Thursday 6 February 2014

The Fap’ Depot…

Sections of this discourse contain coarse and highly suggestive language. Reader discretion is advised.


There is something about time: It fucking heals!

Sunday 9th October 2011 (3 am)
His sitting room reeks of rubber and KY jelly. Marco’s right leg accidentally kicks broken the glass of vodka he was having before our bodies lost attraction to the clothes they had on as he slowly switches us to another position ensuring his tumescent, studded-condom-covered manhood deeply buried down the depth of my man pussy rectum ass doesn’t pull out. My legs are now perched on his broad shoulders. We’ve been at this for the past thirty minutes. The continuous thrust, thighs colliding sound and his heavy breathing filled with pleasure affirms that I’m meeting a need despite the excruciating bittersweet soreness down there.
His now bloodshot gorgeous eyes regard me for a moment. ‘Don’t cum yet babe.’ He warns planting a French kiss on my wet lips making it plunge even deeper. Lord Have Mercy! I feel horny. I feel pain. I feel the blessing of bottomhood. I feel fulfilled. I feel Marky
*******
Behind The Scenes
1. Still on our newfound religion Lupita. (Pull your seats) Now it's reported that Brad Pitt - Yeah, that hot sexy 50 year old next best thing after Adam - is keen to take her under his wing and work with her on projects through his own company which co-produced 12 Years a Slave. Hmm. Still with me? They even had brunch at his LA home on the day of the SAG Awards after Brad flew in from Australia. In Angelina Jolie's absence they went as each other's dates to both ceremonies and were locked in conversation all night. I don’t even know the moral of this story since some American dykes in an online forum decided to argue that AJ and Lupita make a hot couple. Oh, the shudder at the thought! Ladies, please let’s behave. You win!

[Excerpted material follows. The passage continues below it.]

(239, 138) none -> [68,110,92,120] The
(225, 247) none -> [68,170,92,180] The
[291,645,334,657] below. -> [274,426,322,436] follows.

2. Now despite its ban locally, The Wolf of Wall Street was one fucking great movie. We are talking orgies, substance abuse, hookers, lots of paper and fucking yachts until one of you decided to take advantage of the rest of us in our state of ogling at nudity (some of us due to long-drawn-out dry spells) and regretting why we never majored in Economics in college. It’s good to bring to our attention that a Kenyan name is actually in the movie. Seriously though, how do you even notice this? What’s wrong with you? Are you asexual or something?
*******
The Modern Coast bus zooms its way past a dead Ntulele town. It feels like driving on a freeway along the Bible belt state of Missouri. Adele passionately squeaks ‘someone like you’ in my ears. Marco asks for one piece of the earphones. ‘Nice.’  He whispers as he squeezes my hand reassuringly underneath the silence and darkness of this Migori bound bus. A black polythene bag with my Bible in it rests between us.

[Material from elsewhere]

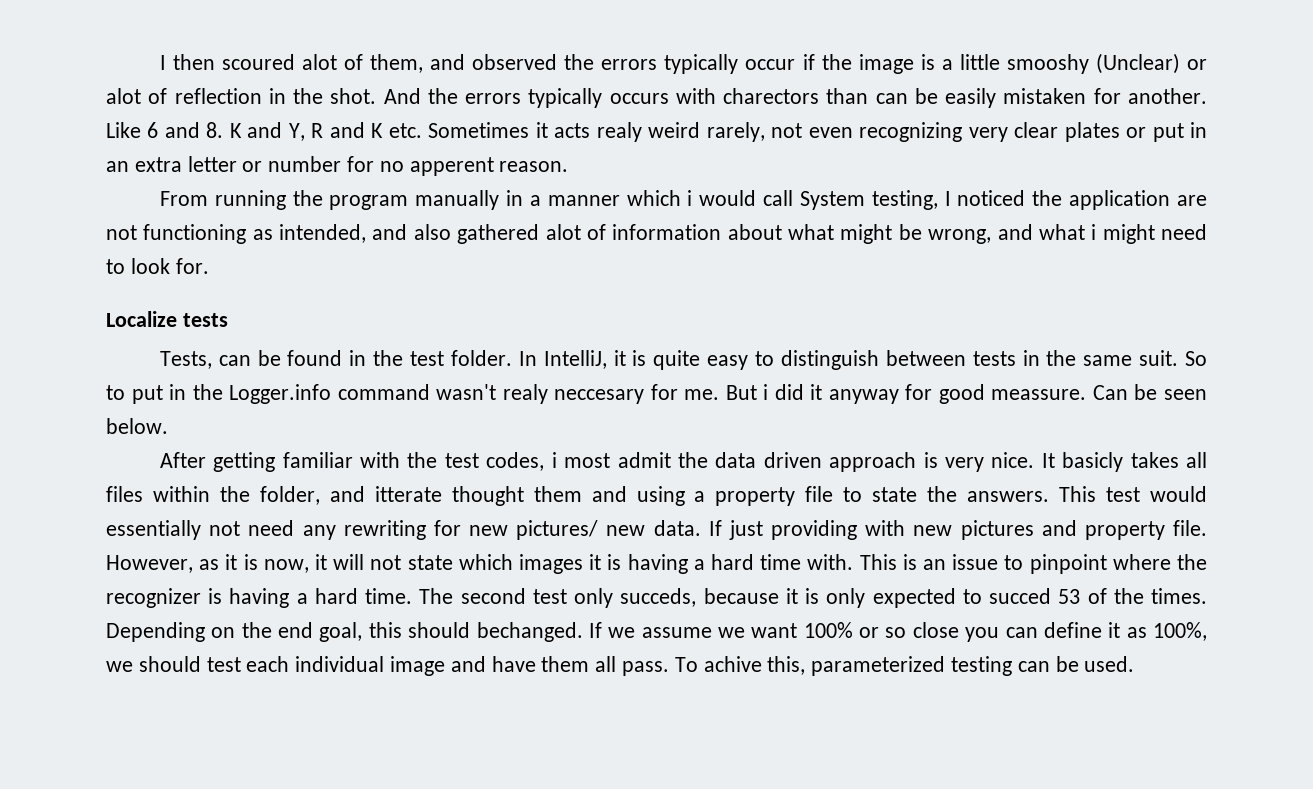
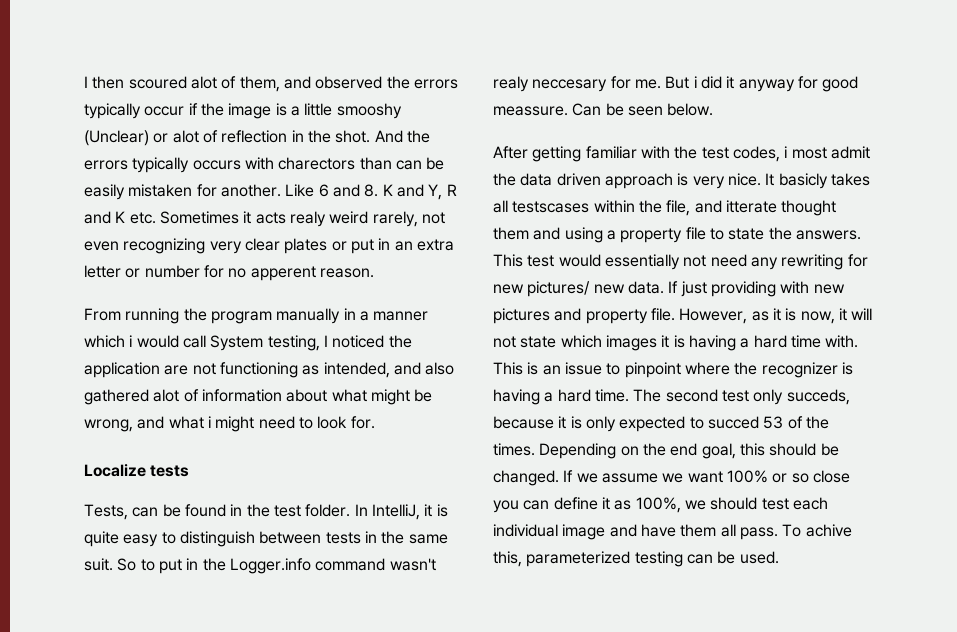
[106,486,143,502] files -> [512,201,590,213] testscases
[259,486,320,505] folder, -> [666,200,691,216] file,
[476,622,583,642] bechanged. -> [820,443,839,456] [493,470,559,486] be changed.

…I reminisce of the events that led to this.  Met at 4p.m the previous day for a first date after I’d come from church even though it was in a pub and diner located in a considerably almost dingy street of Nairobi’s CBD (Thankfully not Reke Marie). After a four-hour conversation on mutual areas, we went to another watering hole where he danced regularly keeping an eye on our table me. I remember making him serve me my soda, something he was very shy to do at first but all the same he did. What? If a homie is gonna have you for the night he ought to earn it by doing uncomfortable shit. When he asked for my hand to check the time and realized it was 1am, he asked me to take a road trip with him. This remains one of the wildest things I’ve ever done in my life as a homosexual. What if he was a serial killer!
We arrive at Narok town at almost three in the morning. It’s very chilly with countryside buses stopping for refreshment or health breaks for their long distance passengers, motorbikes waiting to ferry their drunken clients home or brothels and vendors selling roasted maize. He offers me his jacket before we board the motorbike which he allows me to climb first before joining me and resting his chin on my neck. I sense I’m missing something but I can’t immediately place my mind on what exactly. Horny much? 


The bike finally pulls over in front of a huge green gate manned by a Maasai guard whose vigilance is a rich area of benchmarking for his heavy-eyed Nairobi counterparts. Marco pays the motorbike rider his dues and ushers me in occasionally holding my waist as we walk along the rocky driveway with immaculately constructed blocks that define his neighbourhood.

To cut the long story short, dude had game i.e. shagging was like flying first-class.  We dated for four months. He said I used to bring out the best in him. Oh well, (feigning nonchalance) of course I’m not the type to just lie there as a log, isn’t it a two-way street? He was a real top who could service you good. I bet he still does. He was the first and last person I talked to in a day. Embarrassing as it was, he always examined me during our shower time because he understood taking d!ck was not an easy call. However, I not only suspect that he used to suffer from sex addiction but also, he surreptitiously used to bang women too. Some of those bedroom gymnastics! *Fanning Myself*

In fact during this past festive season, while sipping a pristine club’s special mocktail called ‘Apple of my eye’ and I saw a semblance of him, I was persuaded that he is not anything like these commonplace alleged tops of nowadays who want you to stimulate them with your finger to make them cum or better yet when you sleep together give you their backs hoping for some act from you. *Shaking My Head* This has happened to me and as expected, I lost my erection. True Story. He however called me on 1st January, 2014 to wish me a Happy New Year after a two year hiatus with prospects of a catch up date. Oh I wish. Got to thank him though for inspiring this piece!
*******
An unattended to 15ml bottle of Nivea lotion rests precariously against the old Pentium 4 computer. Some white crinkled up serviettes whose use are alien to me lie next to the mouse. I reach out to push them to a nonexistent dustbin on the dusty floor that has patches of wetness and more used serviettes strewn over. In the process my fingers touch some wetness of sorts. Yuck! I say audibly prompting instant attention from the other patrons in the cyber café who all simultaneously look at me in shock and silent humour. 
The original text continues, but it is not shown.